There's this evil, evil site.
It tells you what book sales are being held at local libraries all around the country. A friend of mine reminded me of it last week on Facebook, and I noticed there was one at the Northside Library today. Most of the books were $1 except for certain volumes (like big picture books like the lighthouse book), and two were a quarter and 50 cents.
Boston Firsts (40 of them!)
Sprezzatura: 50 Ways Italian Genius Shaped the World
A Charmed Life: The Spirituality of Potterworld
So Far From Home (a "Dear America" about an Irish mill girl in Lowell)
What's the Number for 911? (a bathroom book)
Twentieth-Century Girl (basically a "Dear America" book from Great Britain, and written by Carol Drinkwater from All Creatures Great and Small)
My Love Affair With England: A Traveler's Memoir
The Child That Books Built: A Life in Reading by Francis Spufford
Colonial America: A Traveler's Guide (Colonial sites you can visit, with large dollops of history)

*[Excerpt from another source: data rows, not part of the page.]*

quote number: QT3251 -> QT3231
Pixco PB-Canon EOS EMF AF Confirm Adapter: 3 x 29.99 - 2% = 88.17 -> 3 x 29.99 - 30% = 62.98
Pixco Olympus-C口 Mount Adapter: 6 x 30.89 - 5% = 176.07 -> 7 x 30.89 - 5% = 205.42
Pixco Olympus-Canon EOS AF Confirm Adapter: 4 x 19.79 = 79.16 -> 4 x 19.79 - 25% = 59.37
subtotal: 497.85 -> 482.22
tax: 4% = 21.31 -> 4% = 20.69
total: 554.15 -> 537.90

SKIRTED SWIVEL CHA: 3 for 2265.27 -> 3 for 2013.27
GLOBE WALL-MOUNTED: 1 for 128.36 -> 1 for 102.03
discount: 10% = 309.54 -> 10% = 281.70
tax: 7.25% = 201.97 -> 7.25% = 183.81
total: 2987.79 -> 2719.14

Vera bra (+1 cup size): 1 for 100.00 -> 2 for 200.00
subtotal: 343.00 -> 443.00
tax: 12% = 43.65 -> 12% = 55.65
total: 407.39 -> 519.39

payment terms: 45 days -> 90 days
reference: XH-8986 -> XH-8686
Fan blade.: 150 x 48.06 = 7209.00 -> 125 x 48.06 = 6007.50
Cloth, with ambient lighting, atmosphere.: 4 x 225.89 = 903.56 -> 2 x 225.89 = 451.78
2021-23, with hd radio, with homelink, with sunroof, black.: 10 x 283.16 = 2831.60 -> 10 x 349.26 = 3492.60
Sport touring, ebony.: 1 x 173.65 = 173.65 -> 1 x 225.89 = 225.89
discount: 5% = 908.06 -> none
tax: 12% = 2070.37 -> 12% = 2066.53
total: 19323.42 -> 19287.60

Queen of Shaba, Joy Adamson book about an African leopard
This England, a collection of "National Geographic" articles
Stories Behind Everyday Things, one of the "Reader's Digest" compilation books I so love
Lighthouses of New England (aw, how could I resist? especially with a full color photo of Point Judith Light at night)
and a lovely book, brand new, that I won't even mention, because it incorporates two things a friend of mine loves, and I plan to give it as a gift.
Since I had (a) a Barnes & Noble 20 percent off coupon and (b) was just a hop, skip and a jump from the Buckhead store, I went there. I found several likely prospects, including the paperback copy of Thieftaker (I was at one of the author's panels last year at DragonCon), but bought The Diaries of Nella Last, which I'd read about on a book blog in the past. These are the edited diaries of a British woman during World War II and afterward during the austerity period.
Plus when I got home, the book I found on Amazon for only $5 with shipping, Autumn: A Spiritual Biography, had arrived.
So many books. So little time.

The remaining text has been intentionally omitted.